◆ Directions for this task
Two lines below mark the span: the one containing "- A flutter" and the one containing "supports pushups estimation". Set down both, plus every line between, exactly as they stand, and nothing else.

◆ Data to use
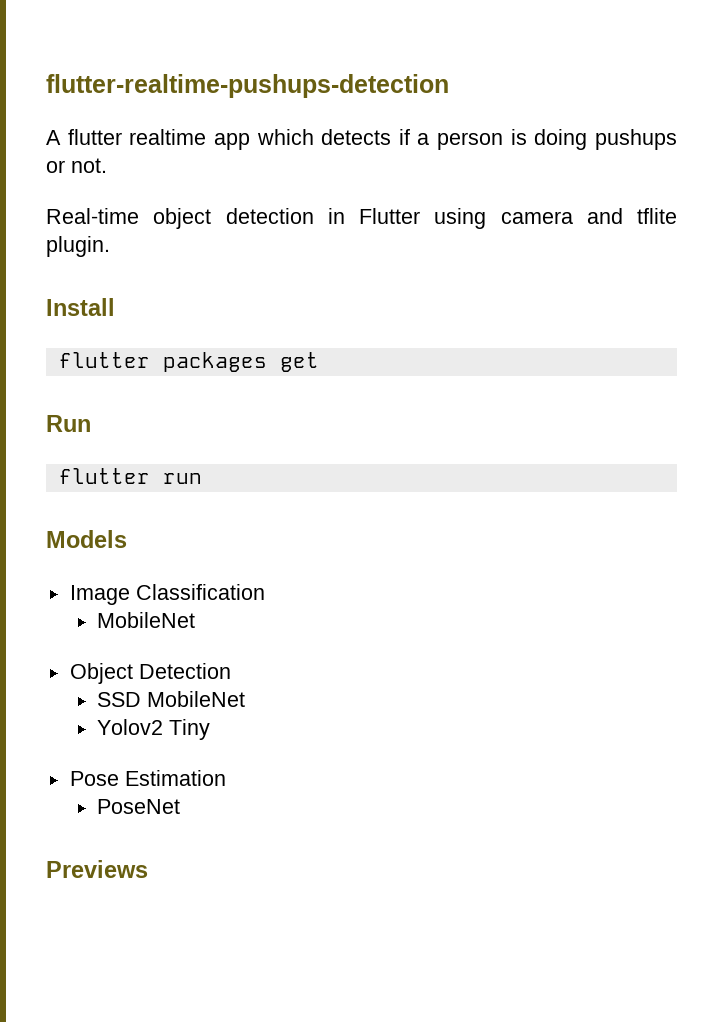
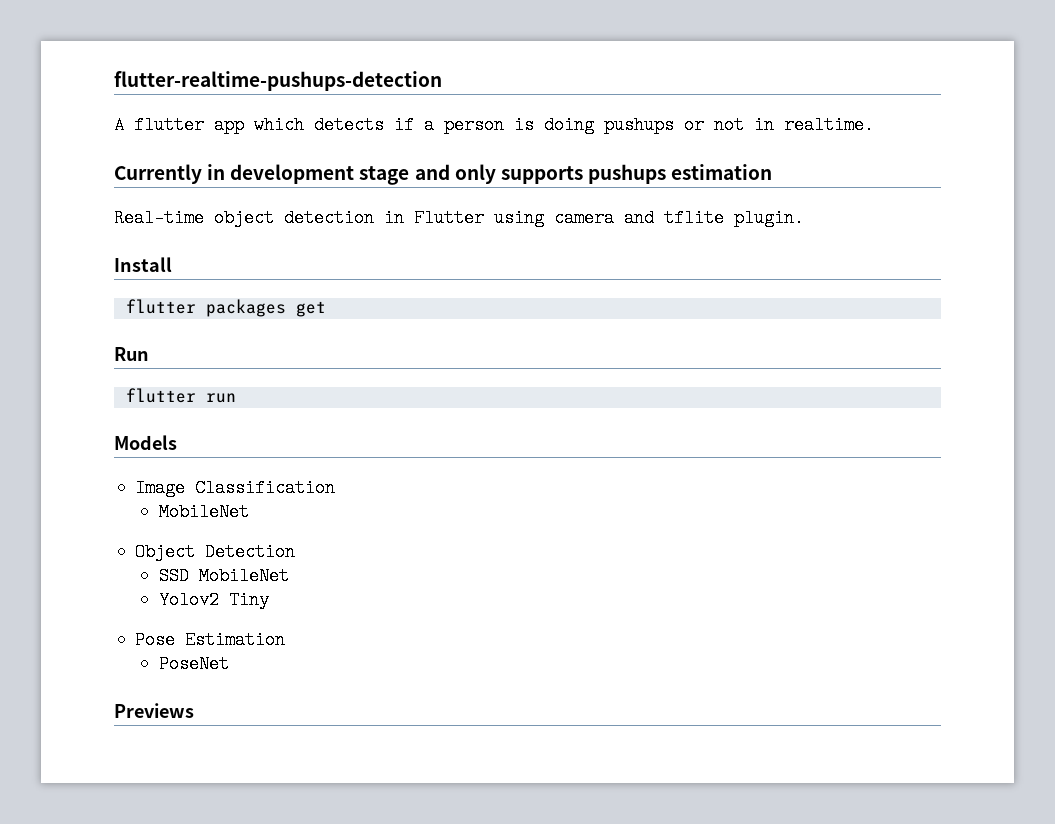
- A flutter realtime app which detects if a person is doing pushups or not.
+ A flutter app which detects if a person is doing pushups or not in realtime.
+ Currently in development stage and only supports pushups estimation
--
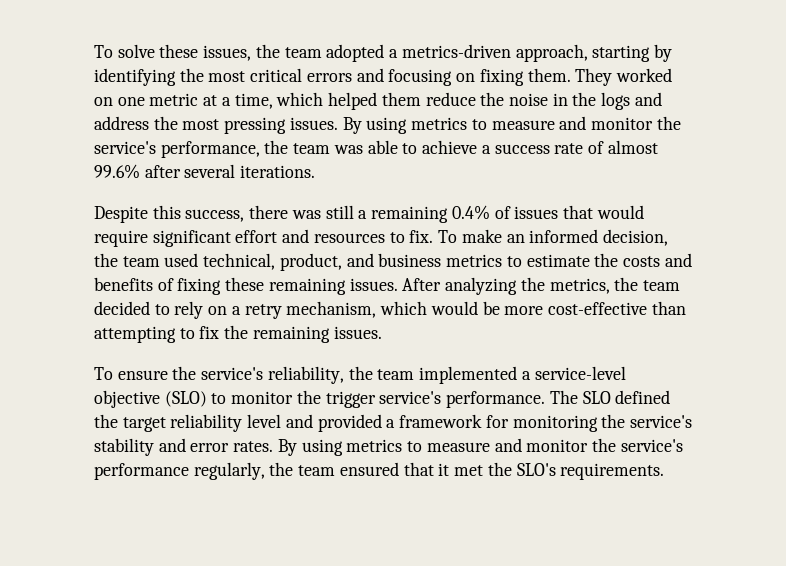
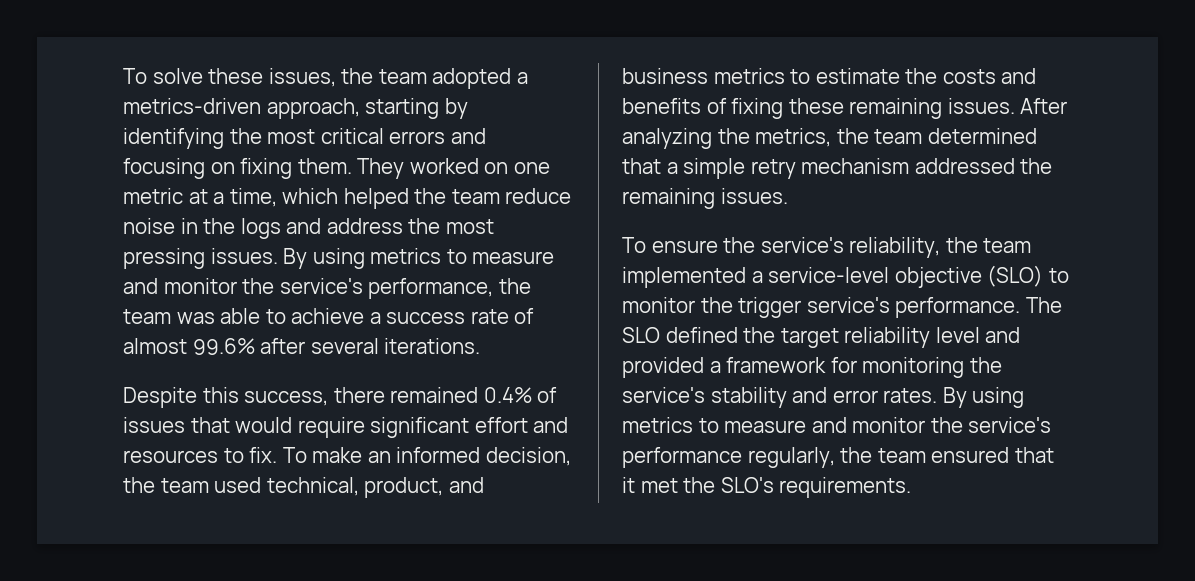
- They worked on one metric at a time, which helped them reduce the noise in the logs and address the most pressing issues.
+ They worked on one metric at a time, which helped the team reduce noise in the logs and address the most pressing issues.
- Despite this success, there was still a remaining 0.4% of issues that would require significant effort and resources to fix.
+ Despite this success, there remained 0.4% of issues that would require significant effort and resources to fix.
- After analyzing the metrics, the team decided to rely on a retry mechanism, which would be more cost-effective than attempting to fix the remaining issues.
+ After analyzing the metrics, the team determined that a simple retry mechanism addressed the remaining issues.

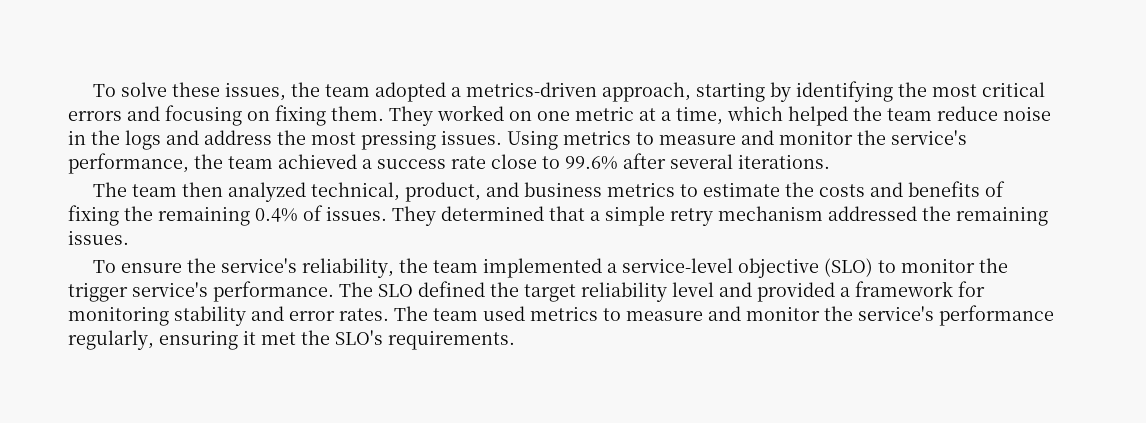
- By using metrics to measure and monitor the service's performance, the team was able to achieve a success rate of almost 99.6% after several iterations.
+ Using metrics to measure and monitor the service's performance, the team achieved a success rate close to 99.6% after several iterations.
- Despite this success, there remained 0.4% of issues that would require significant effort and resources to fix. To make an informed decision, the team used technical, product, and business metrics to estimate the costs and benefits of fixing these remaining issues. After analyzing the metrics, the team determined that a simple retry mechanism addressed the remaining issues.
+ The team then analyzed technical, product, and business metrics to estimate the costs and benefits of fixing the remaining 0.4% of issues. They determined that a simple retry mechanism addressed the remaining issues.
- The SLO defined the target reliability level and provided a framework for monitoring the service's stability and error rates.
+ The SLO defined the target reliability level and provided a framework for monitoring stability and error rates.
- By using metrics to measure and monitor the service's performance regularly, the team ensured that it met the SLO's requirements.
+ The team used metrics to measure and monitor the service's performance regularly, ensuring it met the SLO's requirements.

◆ Reply
- A flutter realtime app which detects if a person is doing pushups or not.
+ A flutter app which detects if a person is doing pushups or not in realtime.
+ Currently in development stage and only supports pushups estimation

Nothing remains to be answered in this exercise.